S.20 Notice – Major Works and Consultation Process under the Landlord and Tenant Act 1985

Posted On 23 April 2021 by
S.20 Notice – Major Works and Consultation Process under the Landlord and Tenant Act 1985

A Brief Guide to your rights

Section 20 of the Landlord and Tenant 1985 (as amended by the Commonhold & Leasehold Reform Act 2002) set out the three-stage consultation procedure to follow when major works are needed to your building. The cost of the major works will exceed the sum of £250.00 for any one leaseholder, then the landlord is required to consult with tenants under s.20 of the Landlord & Tenant Act 1985.

If your Residents’ Management Company (RMC) is looking to carry out works, or enter into a long term agreement of this nature, then consultation must take place with all the flat owners.

What are Major Works? 

The term “major” or “qualifying works” is the term used when the cost of completing work on a building or any other premises is recoverable from the Tenant under the terms of the Lease through the service charge. 

The cost will not be paid from the annual service charge but is normally an additional charge on top of this. Potentially there is a “reserve fund” or “sinking fund” that has been built up which can be used to pay some or all the costs, depending the work that is to be conducted. 

Within your Lease, it should state when the major works charge can be made, it may have to coincide with the annual service charge or the lease may allow it to be charged on demand when necessary. 

The major works will usually be the responsibility of the landlord but it could also be the Right to Manage Company or Residents Management Company if one of these is in place. 

What are the requirements to consult under S.20? 

The requirement may be for full consultation where the Tenant will be able to make “observations” on the proposed works and nominate a specific contractor for the Landlord to obtain an estimate from.  Alternatively, it may the version of consultation where there is only one stage of consultation for observations to be made but the Tenant does not have the right to nominate a Contractor. 

The abridged version applies where the landlord has a “qualifying long term agreement” in place. Essentially, this means a contract for services with a contractor of more than 12 months.  There is a separate consultation requirement before the landlord enters into such a long-term contract. Most Housing Associations or local authority landlords will have such an agreement in place. 

The consultation process also involves the landlord describing the works, although a full specification does not have to be given. The Landlord should also “have regard” to any observations made and reply as appropriate. 

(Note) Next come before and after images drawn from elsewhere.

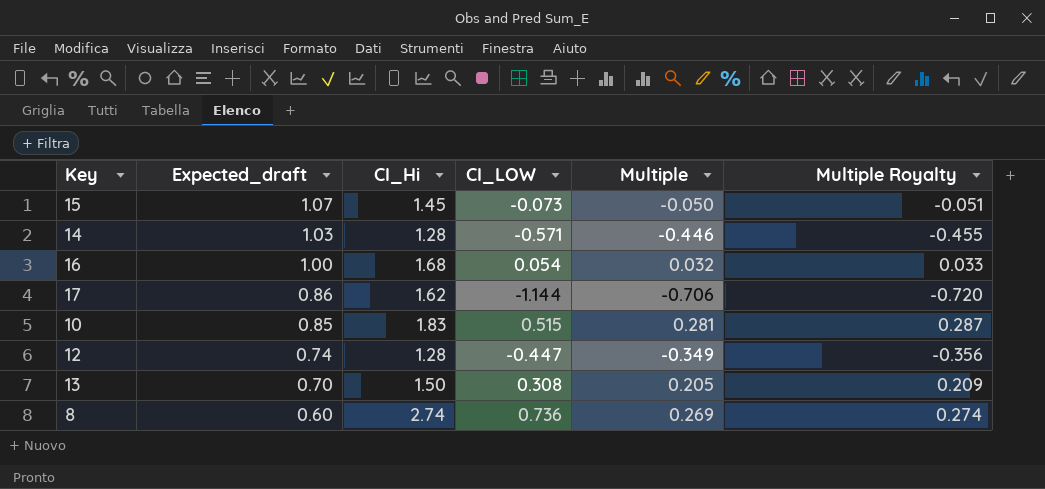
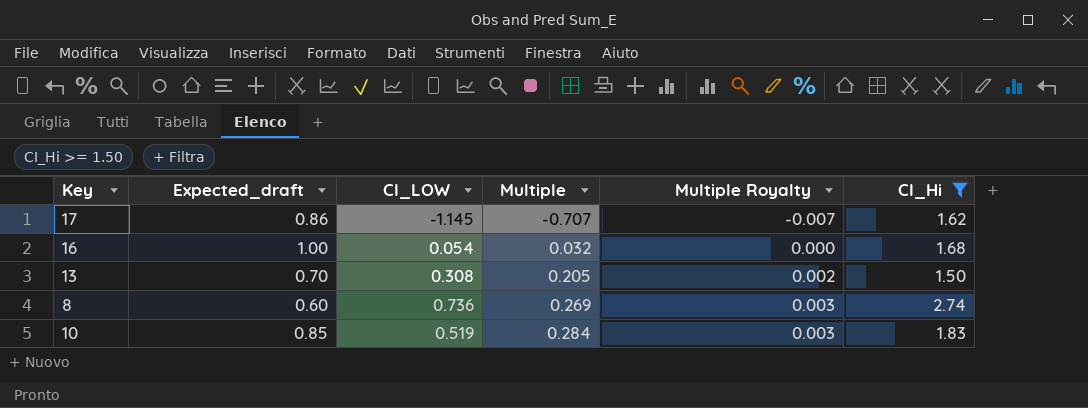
filter: none -> CI_Hi >= 1.50
row order: Expected_draft descending -> Multiple ascending
column Multiple Royalty | formula: [Multiple] * 1.02 -> [Multiple] * 0.01
column CI_Hi | position: 3 -> 6
17 | CI_LOW: -1.144 -> -1.145
17 | Multiple: -0.706 -> -0.707
10 | CI_LOW: 0.515 -> 0.519
10 | Multiple: 0.281 -> 0.284

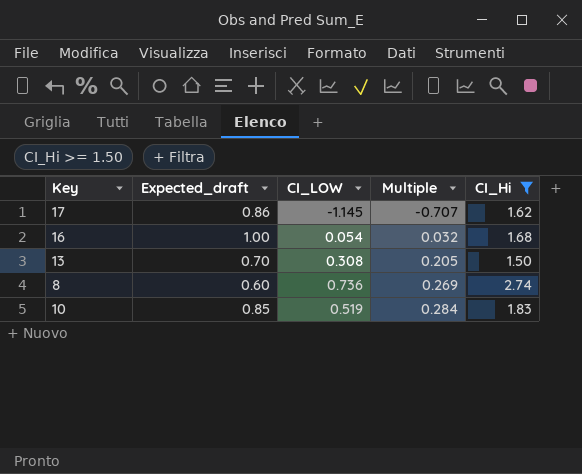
column Multiple Royalty | formula: [Multiple] * 0.01 -> none

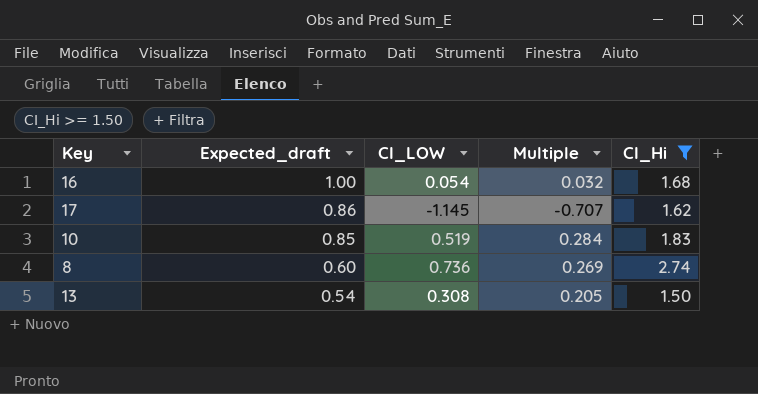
row order: Multiple ascending -> Expected_draft descending
13 | Expected_draft: 0.70 -> 0.54

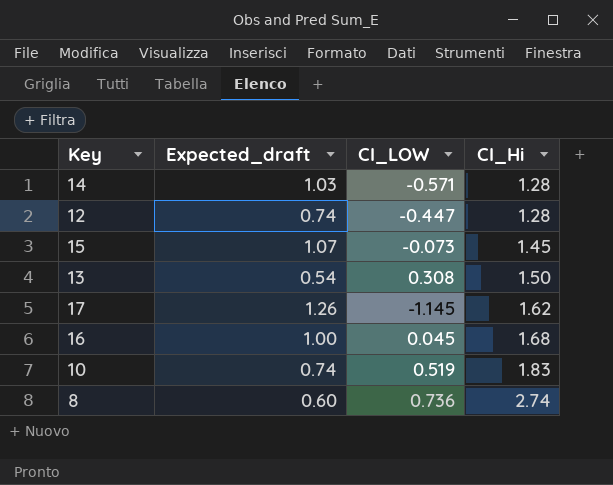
filter: CI_Hi >= 1.50 -> none
row order: Expected_draft descending -> CI_Hi ascending
column Multiple | formula: [CI_LOW] / [CI_Hi] -> none
17 | Expected_draft: 0.86 -> 1.26
16 | CI_LOW: 0.054 -> 0.045
10 | Expected_draft: 0.85 -> 0.74

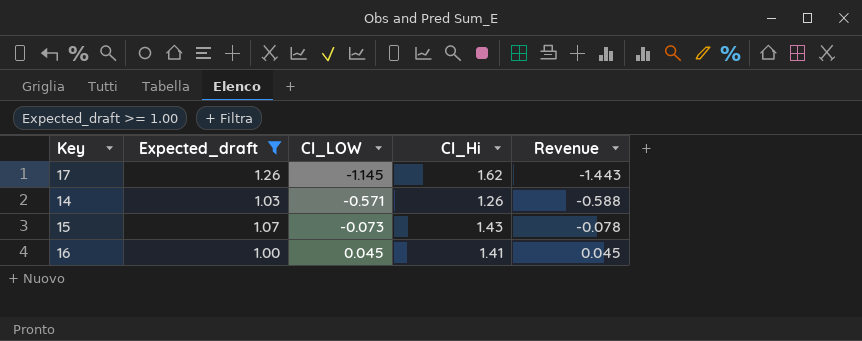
filter: none -> Expected_draft >= 1.00
row order: CI_Hi ascending -> CI_LOW ascending
column Revenue | formula: none -> [Expected_draft] * [CI_LOW]
14 | CI_Hi: 1.28 -> 1.26
15 | CI_Hi: 1.45 -> 1.43
16 | CI_Hi: 1.68 -> 1.41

Dispensation from the need to consult

A landlord may apply to the First-Tier Tribunal (Property Chamber) (FTT) for a dispensation from the need to consult.  They may do this because the work is urgent, and it is not possible to wait the 2 months that consultation can take. 

Such an application can be made prior to the work being carried out, or even sometimes retrospectively. 


Understandably, many flat owners will struggle to find the funds. Most landlords will offer some form of payment plan. They also have the power to waive and reduce charges for major works under statutory regulation.  Discretionary reduction of major works service charges for leaseholders of social landlords. 

In 2011, an Upper Tribunal decision in 2011 determined that when considering the reasonableness of charges for major works, whether the landlord had considered the financial impact of tenants for commencing the works can be taken into account. For an example, whether the work could be done in stages, to reduce the financial impact.